Following on from Regeneration and The Eye in the Door, Barker keep this book more tightly focused on Billy Prior and Dr. William Rivers. Prior has, despite the asthma and the shell shock that originally landed him in the Craigslockhart hospital, managed to pass muster to be sent back to the front lines. Most of his section of the book is related as journal entries he makes. They're dated, raising the question of whether he's going to survive until the Armistice or not.
The issues Prior had in the second book, where he lost chunks of time as a second personality or alter emerged, are absent. Prior had been intent on going back into combat, rejecting offers of a Ministry desk job , seemingly because he wants to prove he hasn't cracked. So perhaps having been granted the opportunity has settled the more acerbic alter that kept taking control.
I don't think it's a matter of Prior being at peace with himself, because that's not how Barker writes him.
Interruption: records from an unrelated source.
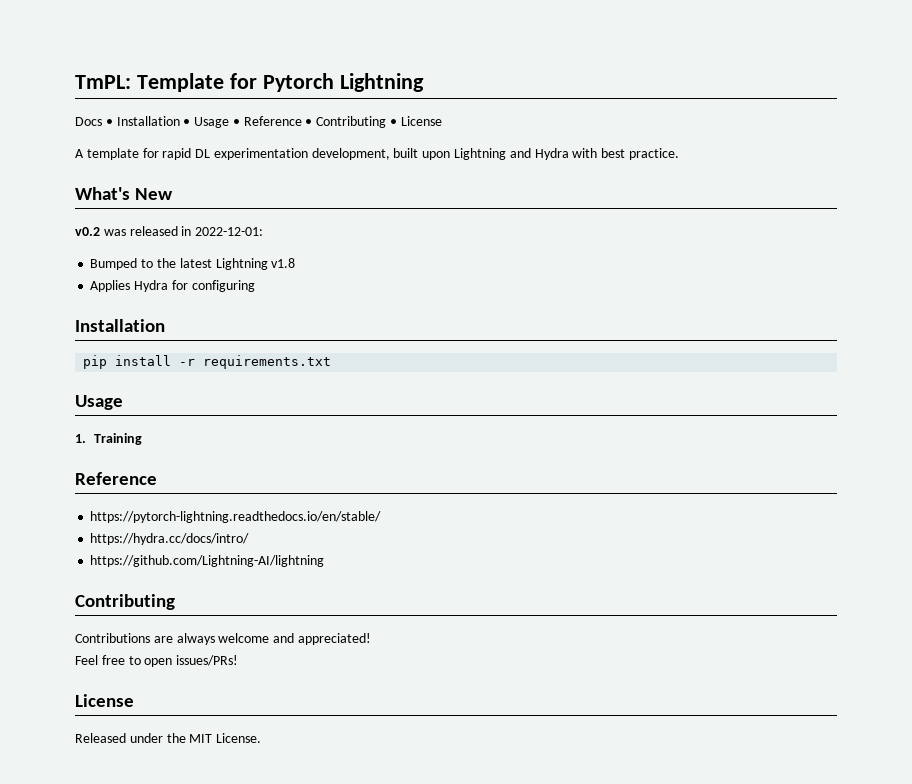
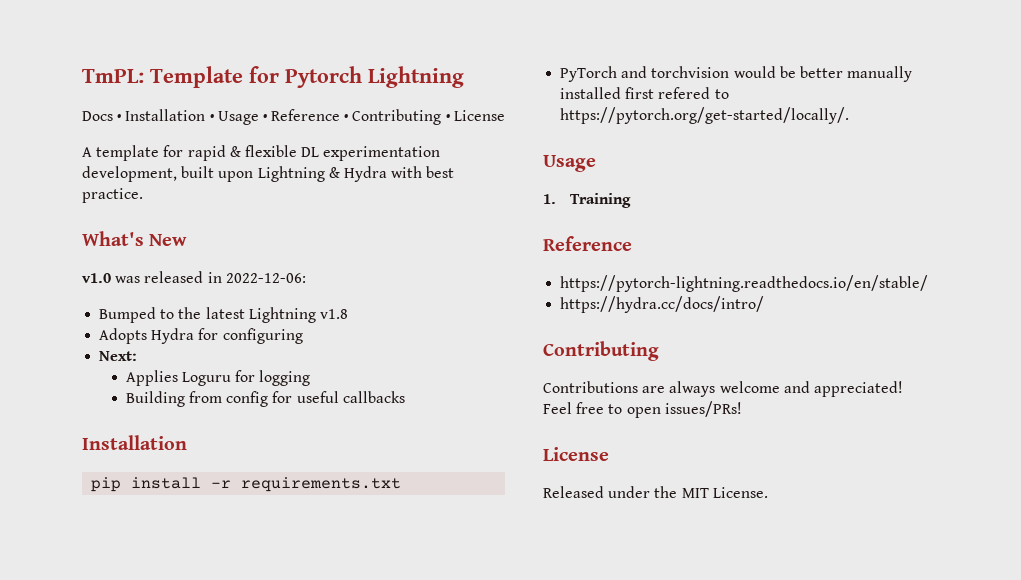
(192, 154) none -> [229,145,297,157] & flexible
[509,148,531,158] and -> [328,167,340,178] &
[75,227,100,236] v0.2 -> [82,273,111,283] v1.0
[195,227,264,236] 2022-12-01: -> [225,273,306,283] 2022-12-06:
[90,280,131,292] Applies -> [99,328,148,344] Adopts
(255, 286) none -> [99,351,138,361] [125,370,311,386] [125,391,405,407] // Next: // Applies Loguru for logging // Building from config for useful callbacks
(332, 362) none -> [560,66,913,82] [560,87,729,99] [560,107,850,124] // PyTorch and torchvision would be better manually installed first refered to https://pytorch.org/get-started/locally/.
[90,555,325,567] // https://github.com/Lightning-AI/lightning -> (765, 304) none

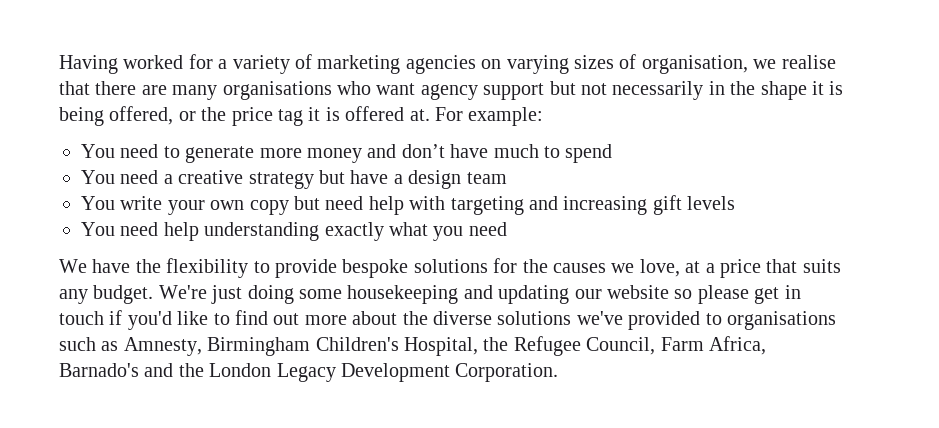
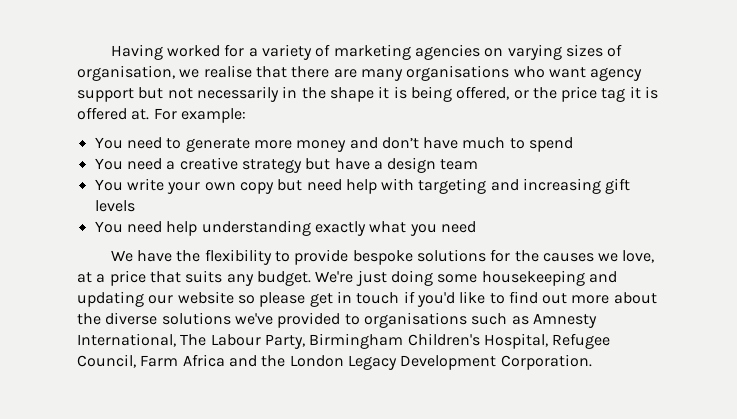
[123,337,202,356] Amnesty, -> [532,313,597,328] [77,333,305,349] Amnesty International, The Labour Party,
[483,337,509,351] the -> (548, 341) none
[708,336,766,355] [59,363,139,377] Africa, Barnado's -> [182,354,225,367] Africa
Prior seems in a constant state of agitation, like he can't help provoking reactions in others, and then can't help feeling a bit guilty about it after. We see a letter he sent to Rivers near the end of the book, where he makes a caustic reference to something Rivers brought up about how men like Prior will be the test of whether anything the psychologists did actually helped. On the next page, Prior notes he took the wrong tone, but had no time to get it right.
It reminds me of some of the stuff I've read about Hemingway, where he'd accuse a friend of hateful stuff in a letter, then apologize to them 3 paragraphs later in the same letter. Don't know what that says about Prior, except maybe he had problems before he ever went to war.
As for Rivers, he's still treating other patients, but much of the book devoted to him focuses on an anthropological study he and another man did of a group of islanders in Melanesia before the war. Head hunting featured prominently in the island's culture, but the British have outlawed it since colonizing the islands. Rivers feels like the prohibition of it has robbed the islanders of a certain level of vitality, and their cultural practices are also not quite adjusted for the new circumstances. Like the practices were necessary for the survival of these people, and a consistent alternative hasn't been found.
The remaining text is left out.